Como si con palabras de guerra se pudiera tapar la pobreza.
Acto tercero: los militares no nos van a salvar la vida
Parece una evidencia, pero habrá que repetirlo hasta que los señores dejen de pasearse por los televisores: los militares no nos van a salvar la vida, las armas no curan, y las guerras solo dejan víctimas. Y en las guerras de estos tiempos, pobreza, deuda y multas.
Preguntamos también en el pasado pleno a Marlaska si de las más de 150.000 denuncias hechas públicas por el Ministerio del Interior, tenían una proporción con relación a las pruebas del COVID-19 hechas a la población. No hubo respuesta, pero mientras la espera a las pruebas sigue, también se prolongan las multas y las escenas de uniformados. Igual se piensan que con estadísticas de multas y detenciones se podrá tapar tanto dolor.
Y en la genealogía política de un estado sin memoria que ha hecho históricamente del orden público una mordaza de las libertades nos debería poner en alerta la retórica de guerra, las multas y las detenciones. Corremos el peligro de acostumbrarnos a una idea vacía de unidad, que defiende una razón de estado carente de derechos. La política del terror sólo alberga miedo, que se propaga a la misma velocidad que el virus, y que ahoga cualquier posibilidad de construir aquello que sí que nos va a salvar: el bien común, el apoyo mutuo, el sabernos pueblo(s).
Epílogo: construir esperanza
Hannah Arendt reflexiona sobre el uso del miedo en los regímenes totalitarios, y escribe sobre el peligro de la soledad organizada porque “amenaza a asolar al mundo tal como nosotros lo conocemos – un mundo que en todas partes parece haber llegado a un final – antes de que un nuevo comienzo surja de ese final y tenga tiempo de afirmarse por sí mismo”.

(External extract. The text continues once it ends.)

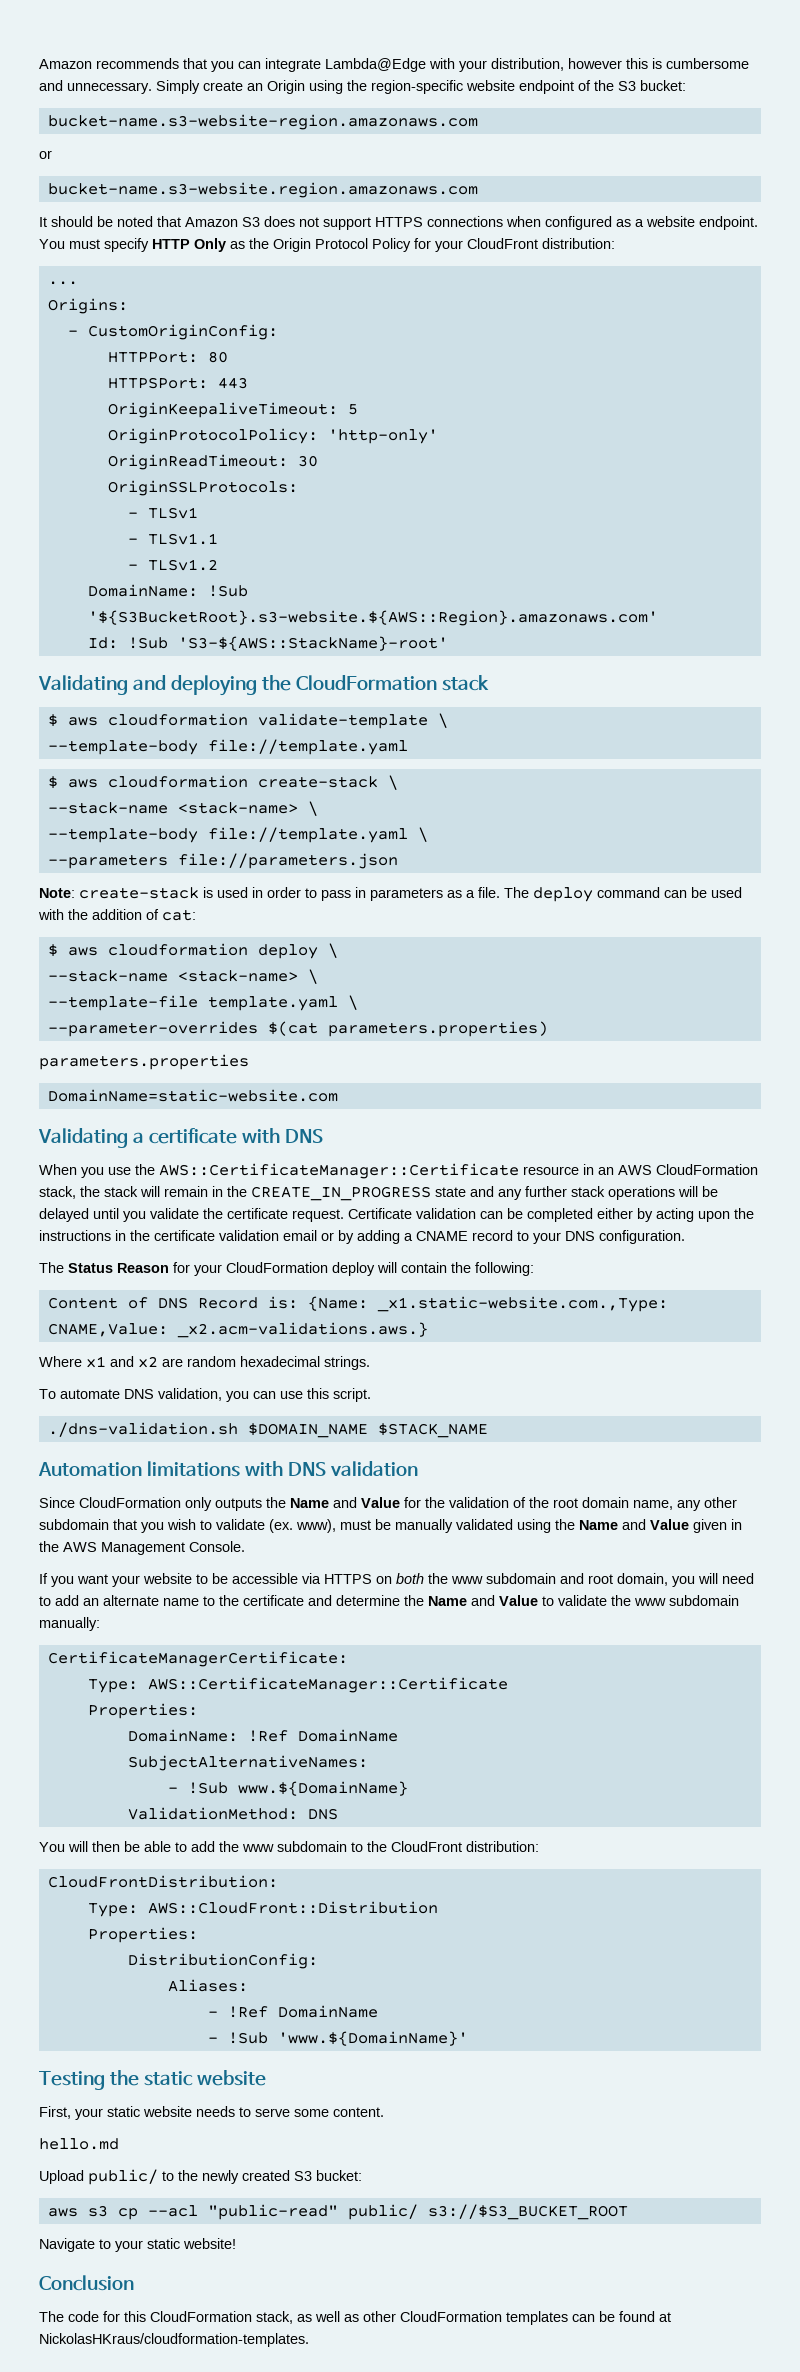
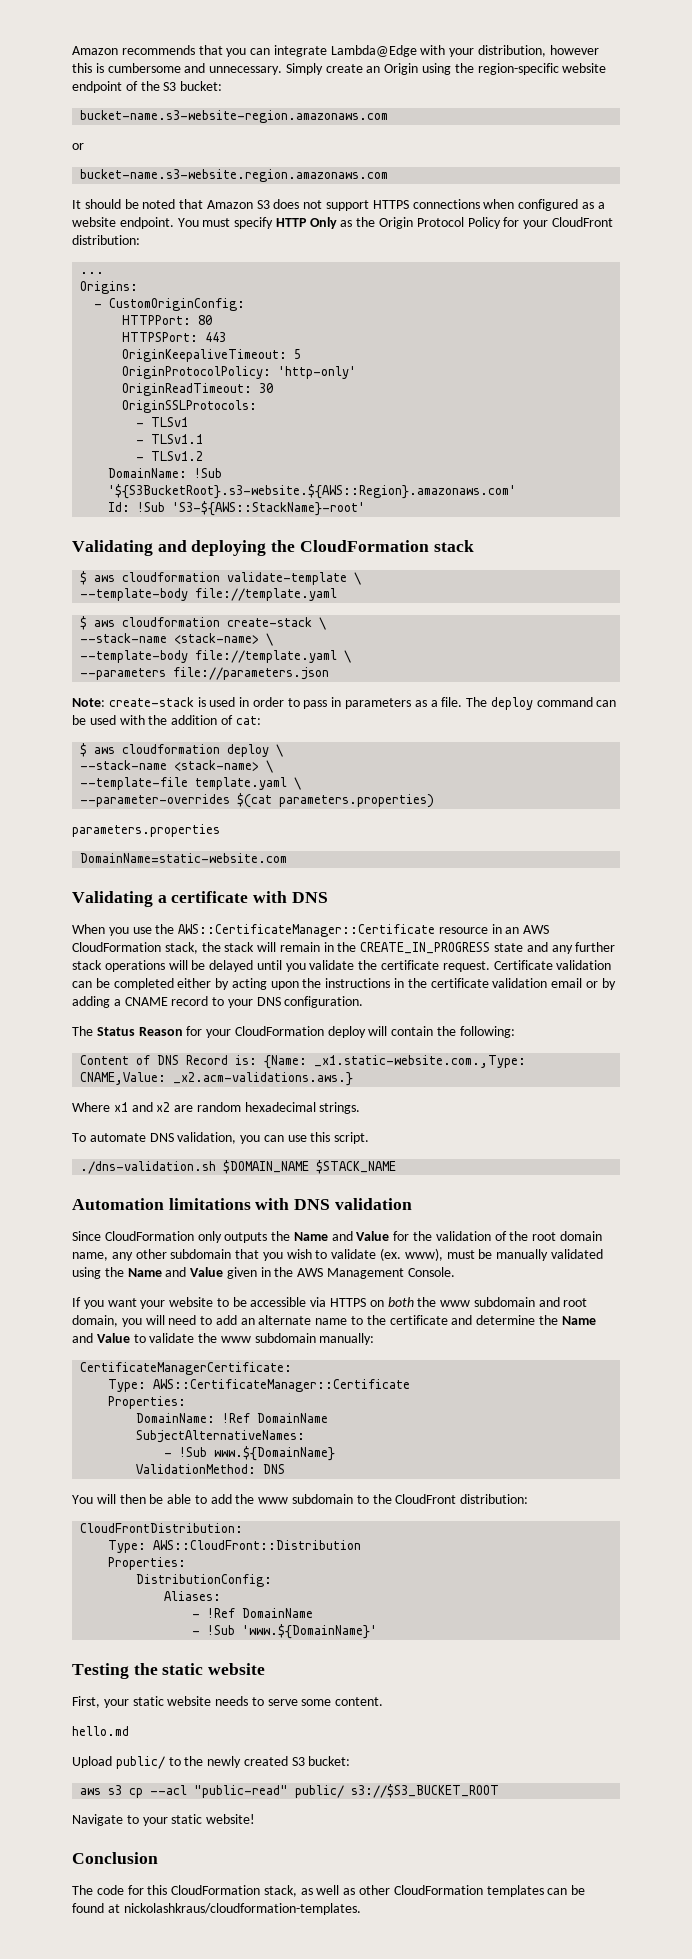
[39,2333,309,2347] NickolasHKraus/cloudformation-templates. -> [123,1903,361,1915] nickolashkraus/cloudformation-templates.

Y Rendueles, en el artículo La tormenta perfecta para el autoritarismo alerta que “las inmensas conmociones económicas que va a desencadenar la pandemia del coronavirus son un escenario perfecto para una extrema derecha capaz de conjugar un programa económico posneoliberal con una gestión inteligente del rencor social y el miedo colectivo”.
Y de todos los miedos, del miedo que emana del televisor cada vez que se pasean los uniformados, la peor pesadilla es que no seamos capaces de imaginarnos en comunidad y de conjugarnos en futuro. Y ante la incertidumbre de los días que vendrán, y sin saber del cierto si los militares van a retirarse una vez acabe todo o ya se quedarán por si hay huelgas y protestas, la única certeza es la que seamos capaces de construir: la esperanza del común.
La esperanza debe ser el eje central del mundo que estamos viendo cambiar y que habrá que sostener.
Una esperanza que nos permita politizar el dolor; señalar responsables; conquistar libertades y derechos colectivos; defender la razón democrática de la economía como principio fundamental de la ética del bien común; señalar a un estado que sólo entiende de olvido forzado y de represión por medio del orden público; y construir la alternativa democrática desde abajo y desde la izquierda, con la fuerza de sabernos pueblos.